On Thu, 19 Feb 2004 06:51:27 GMT, jason.mangiafico RemoveThis @verizon.net (JM)
>>On Sun, 15 Feb 2004 04:01:23 GMT, jason.mangiafico RemoveThis @verizon.net (JM)

>>>>I find 1.44M flaky enough without going higher-density

>>>Going from 1.44MB to 1.72MB doesn't actually increase the data density on
>>>thedisk. It's reducing sector overhead, cluster overhead, and s bit of
>>>file system overhead. It's letting you use what would be wasted space.

>>I'm interested in how this works, as I found it verrrry difficult to
>>change sector size on diskette (in mid-'80s I had a need to read alien
>>1024-byte-sector diskettes on the PC; never found how, even in asm)

>fdformat.exe is a DOS utility the lets you do this.

I think that's what I used...

>Max values for DOS

>Sectors per track: 21
>Sectors per cluster: 16 (fat12 max)
>Tracks: 83 (physical limit for many disks)
>Root directory entries: minimun: 16

>Increasing sectors per track shrinks inter-sector gaps, less waste, more
>space available for storage. This is where the majority of the space
>comes from. 21 is limited by DOS, but many controllers can safely go 24.

Roocky Gush's ZX Spectrum diskette interface got 42-43 tracks a side
(or 84 tracks on 80-track pre-HDD) and 5 sectors a track. As the
sectors were 1024 bytes and each side managed separately (to support
single- ore dual-head drives), that's close to your 21 sectors. The
capacity was 412k for a "360k" disk and 814k or so for 80-track.

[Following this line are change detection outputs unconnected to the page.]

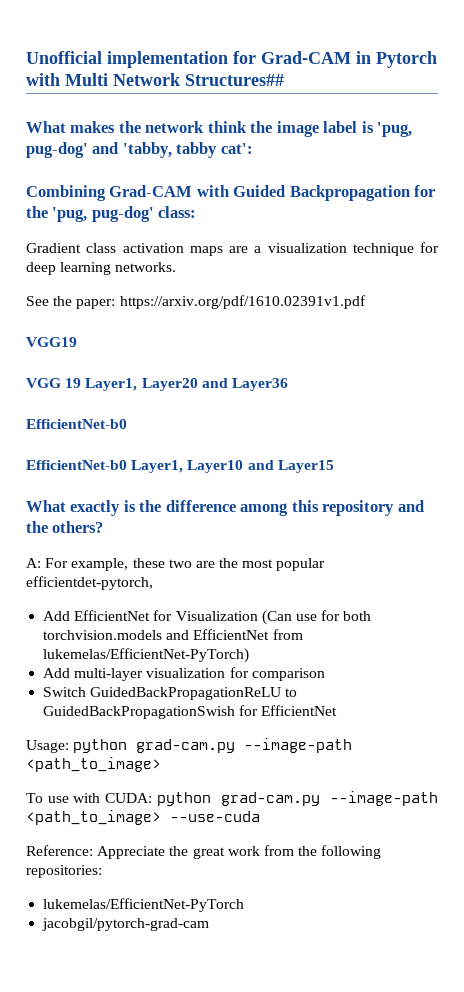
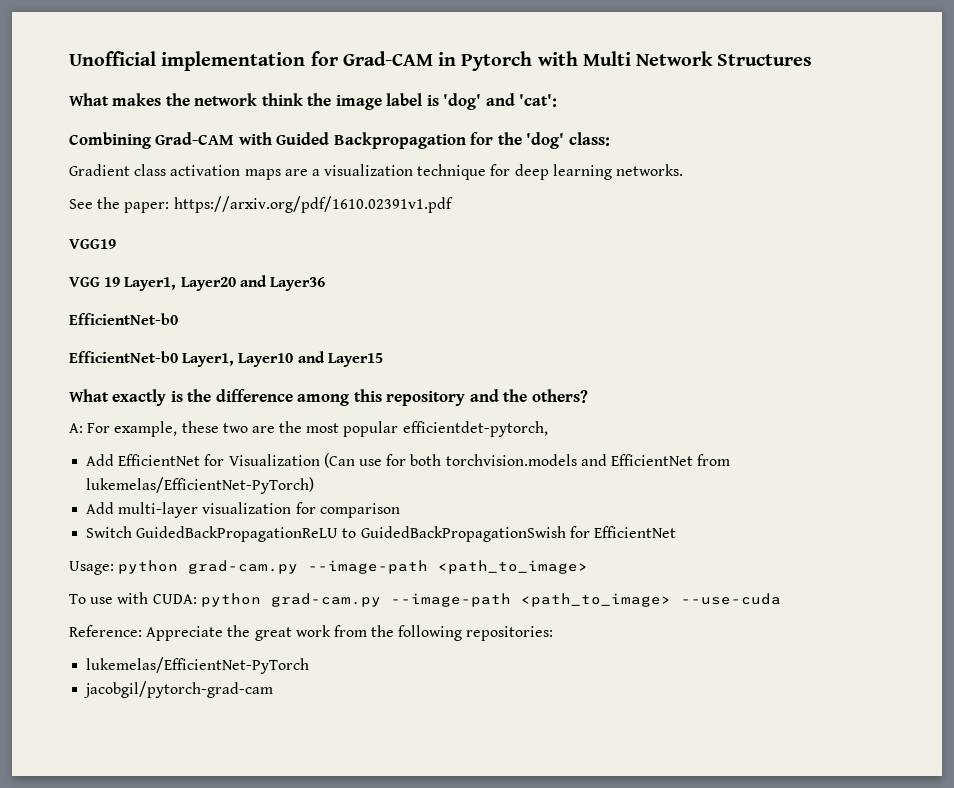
- Unofficial implementation for Grad-CAM in Pytorch with Multi Network Structures##
+ Unofficial implementation for Grad-CAM in Pytorch with Multi Network Structures
- What makes the network think the image label is 'pug, pug-dog' and 'tabby, tabby cat':
+ What makes the network think the image label is 'dog' and 'cat':
- Combining Grad-CAM with Guided Backpropagation for the 'pug, pug-dog' class:
+ Combining Grad-CAM with Guided Backpropagation for the 'dog' class:

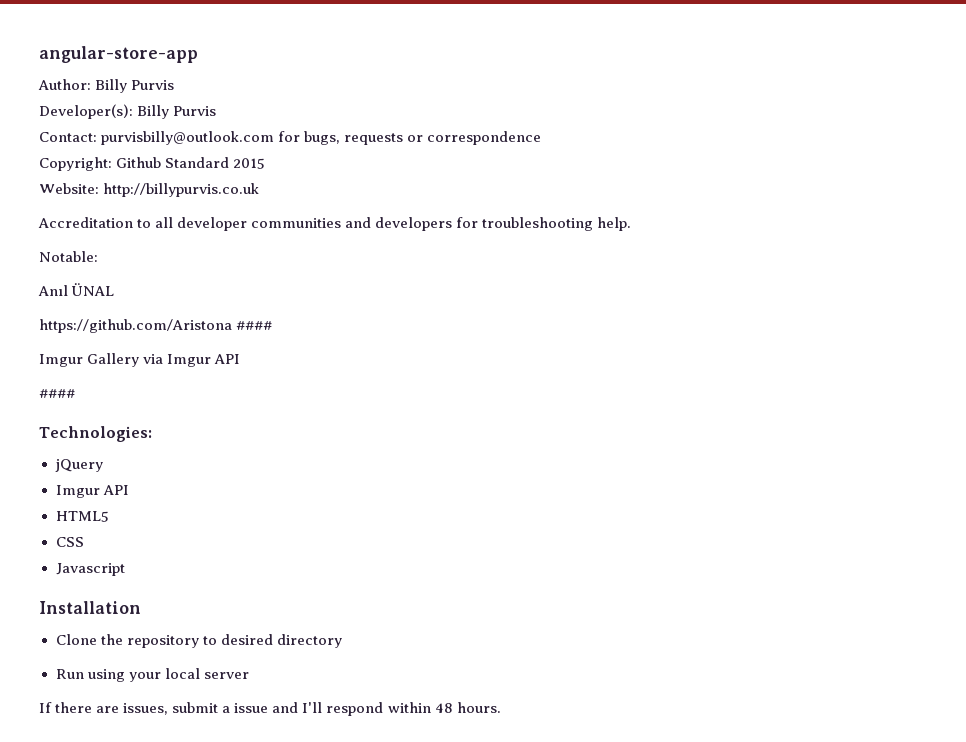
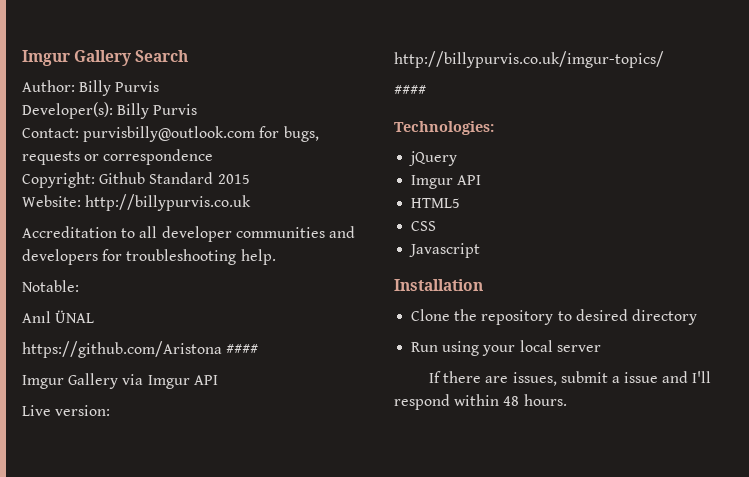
- angular-store-app
+ Imgur Gallery Search
+ Live version: http://billypurvis.co.uk/imgur-topics/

His interface left Track 0 (sectors 0-4) unused as a parking track.
Sector 5 was the "FAT", sector 6 the directory page. Later revisions
allowed multiple directory pages, as pointed to by system variables
MaxPage and CurrentPage in sector 5 (which held system variables as
well as the chaining information).

>Each track added to the disk will give you additional 20k or so. Many disks
>work safely up to 83 tracks. Many drives can go to 85 tracks.

>>Fiddling cluster size is unlikely to get you that sort of gain (even
>>if larger clusters shring FAT size), and I can't see any other free
>>lunch within the rest of the file system structure.
>>That's what I assumed it was a data density thing.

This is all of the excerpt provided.